You getting the Folk Award was quite amusing, you recently played the Cambridge Folk Festival and I don’t think they are quite ready for you yet. So why folk music?

“Well I had been doing mostly folk festivals and playing folk for the whole of my life and every time I go to folk festivals, I realise that’s where my audience is, honest to God, from babies to the opposite end of the spectrum.

“I’ve never had a ‘hipster’ or ‘cool’ look, my audience is so broad. I’ve gone completely solo now and for at least the next two years I have decided to do all my shows on my own with- out a band to define it down to a single person on the stage.

“Folk audiences are far more accessible to other sorts of stuff than they used to be when they were about extreme traditionalism, but folk music has always been about mirroring the time and what is happening at the time.

“It is always about people it is folk music. In that case when you go to a folk festival now it embraces what makes people move and it brings in people from all sorts of music and it is very varied now.

“They have their finger on the pulse and reflect what is happening.”

You have lived on the European mainland for a while, do you still feel the pull of your Irish roots?

“For sure, because I have moved away does not mean I am not interested in what’s going on in the country. It makes me more interested. Being away brings out a pride in where you are from, and we are recognised all over the world.

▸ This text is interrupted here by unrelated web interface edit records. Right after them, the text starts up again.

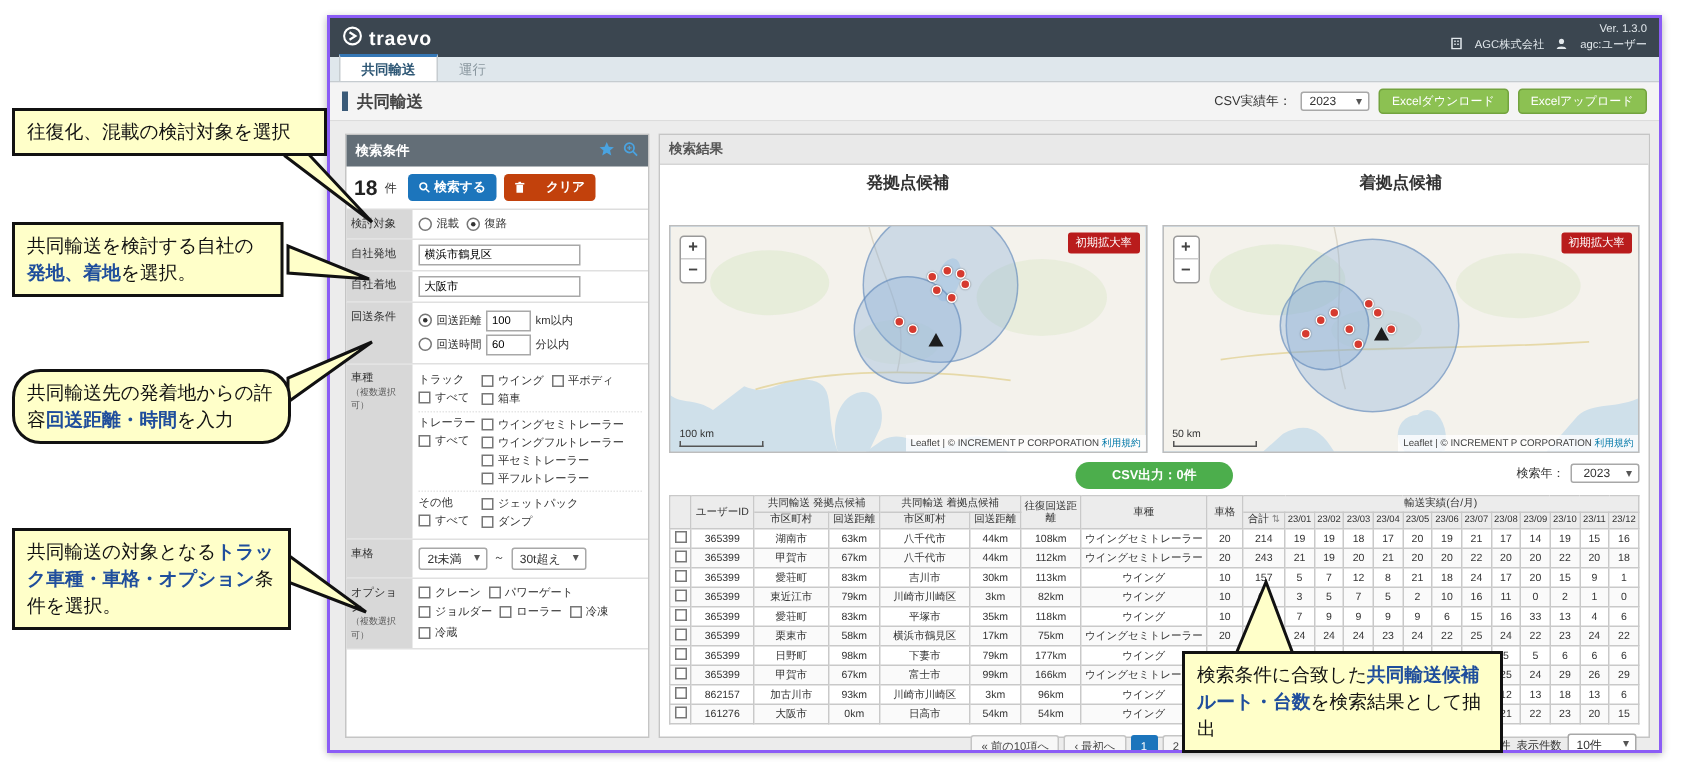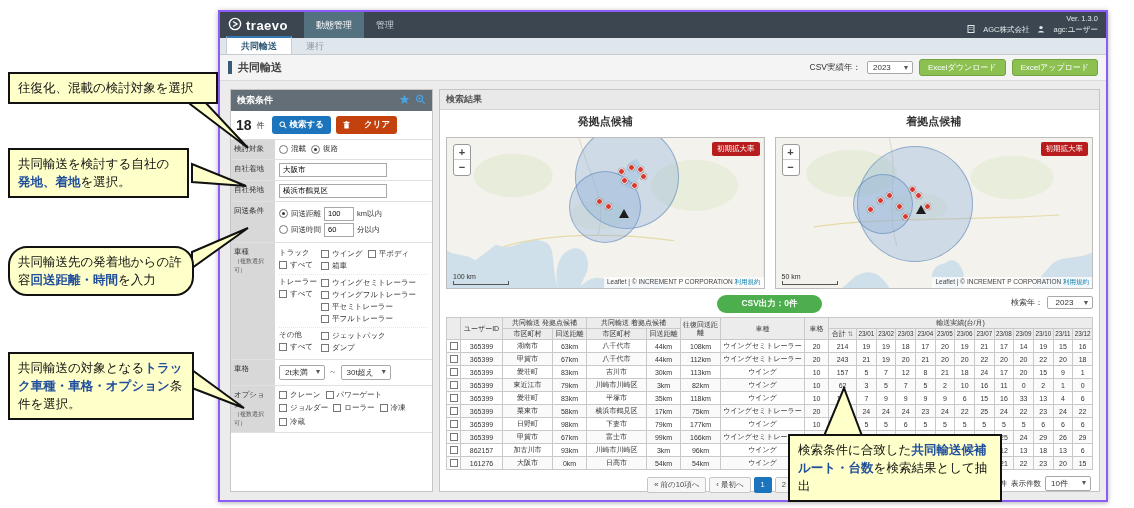--- a/index.html
+++ b/index.html
@@ -124,10 +124,6 @@
         </span>
         <span>traevo</span>
       </div>
-      <div class="topnav">
-          <div class="nav-item active">動態管理</div>
-          <div class="nav-item">管理</div>
-        </div>
       <div class="topbar-right">
         <div>Ver. 1.3.0</div>
         <div class="row2">

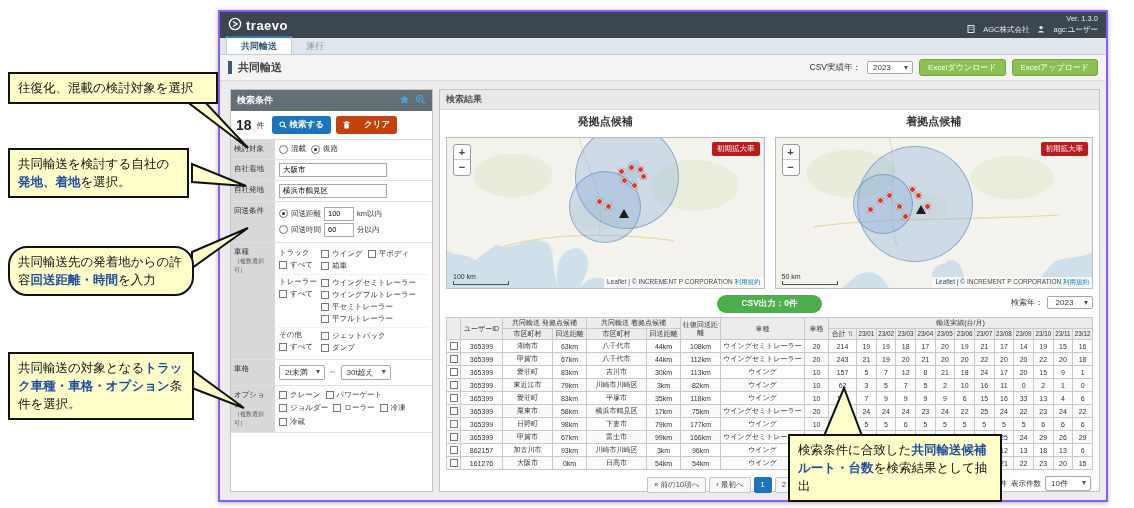--- a/index.html
+++ b/index.html
@@ -67,7 +67,7 @@
   .results-header { background:#e9e9e9; font-size:9px; font-weight:bold; color:#555; padding:3px 6px; border-bottom:1px solid #d5d5d5; }
   .maps-row { display:flex; gap:10px; padding:2px 6px 4px; }
   .map-block { flex:1; min-width:0; }
-  .map-title { text-align:center; font-size:11px; font-weight:bold; color:#333; padding:2px 0 8px; }
+  .map-title { text-align:center; font-size:11px; font-weight:bold; color:#333; padding:2px 0 21px; }
   .map { position:relative; height:152px; background:#cfe0ea; border:1px solid #bdbdbd; overflow:hidden; }
   .map svg.land { position:absolute; inset:0; width:100%; height:100%; }
   .zoomctl { position:absolute; left:6px; top:6px; width:18px; background:#fff; border:1px solid #999; border-radius:3px; z-index:5; }

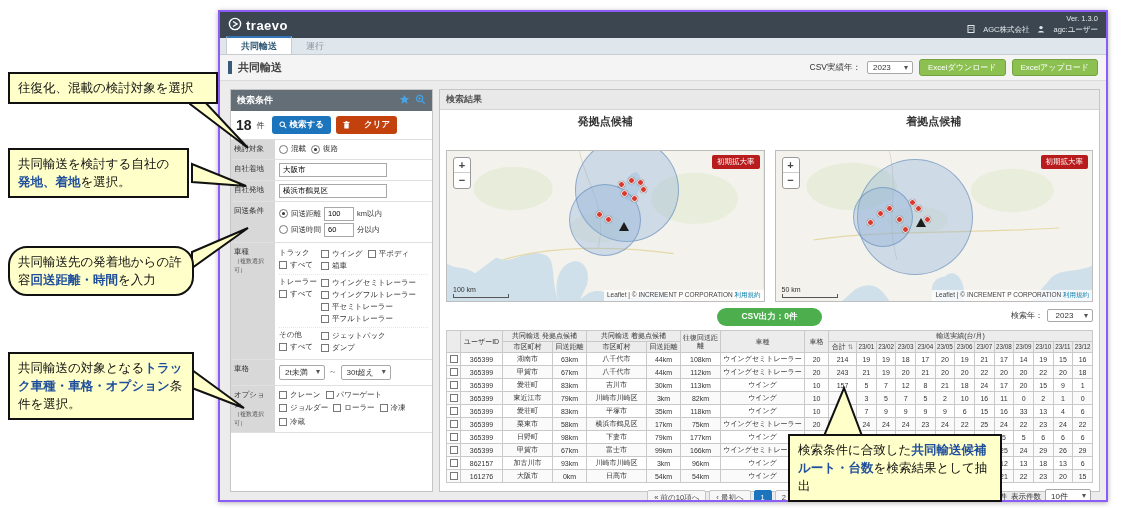--- a/index.html
+++ b/index.html
@@ -218,16 +218,16 @@
         </div>
 
         <div class="srow">
+          <div class="slabel">自社発地</div>
+          <div class="scontent">
+            <input class="tinput" value="横浜市鶴見区" style="">
+          </div>
+        </div>
+
+        <div class="srow">
           <div class="slabel">自社着地</div>
           <div class="scontent">
             <input class="tinput" value="大阪市" style="">
-          </div>
-        </div>
-
-        <div class="srow">
-          <div class="slabel">自社発地</div>
-          <div class="scontent">
-            <input class="tinput" value="横浜市鶴見区" style="">
           </div>
         </div>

It is very unusual but Paddy’s Day is celebrated all over the world and wherever I go, because I come from Ireland and people recognise that

“It is very unusual, but Paddy’s Day is celebrated all over the world and wherever I go, because I come from Ireland, and people recognise that, they say, ‘Oh you are Irish’ and the Irish are liked.

“Here in Germany Celtism, and Irish folklore and music are very popular, and they are very accepting of me over here.

“I could not believe it when I first came overcame over and was surprised that a country where the mother tongue is not English could go so crazy for Irish music.

“It is a feeling really, isn’t it? There is something different about an Irish person and a German person but they just like Irish people.

“You look at your country and the choices that are being made and I would definitely be more involved and pay more attention to it.

“I think that happens a lot to people who move countries in general. They tend to look back to where they came from with clarified perspective, so they pay more attention to the choices made.

“When you are there in the thick of it you can’t see the woods from the trees but if you are away you observe things more and ‘Oh God, yes!’

“People away feel things more intensely and are more opinionated about their country.”

Your guitar style puts you in the same company as Django Reinhardt.

“I play left-handed now (because) I fell under a lawn mower when I was a baby. It was pretty bad for my parents, when you think about it. I was looking after my friends’ ten- month old baby and I was thinking ‘Oh God! You’d hate if anything bad happened to a child!’ so I feel bad for my parents as it must have been hard for them.

“Having said that I really don’t feel bad about it, and love that it happened to me, as it is a reminder of my fallibility and that I am mortal, and I have received an awful lot of love and affection.

“I was 18 months when it happened and when I was growing up people would say ‘Oh you have a handicap’ and I would say ‘Absolutely not, I do not have a handicap’. I can play harder and I’ll show you I don’t have a handicap.

“You just find a way, like the drummer in Def Lepard who lost his arm in a motorway crash and the band said take your time and they were behind him.”

We’ve interviewed a lot of pretty good and successful musicians who went to Ballyfermot College, was that a real help for you and was that how you ended up in Germany?

“Yes, that’s exactly how I came here. My college did an exchange workshop for a week in Germany. I met my manager.”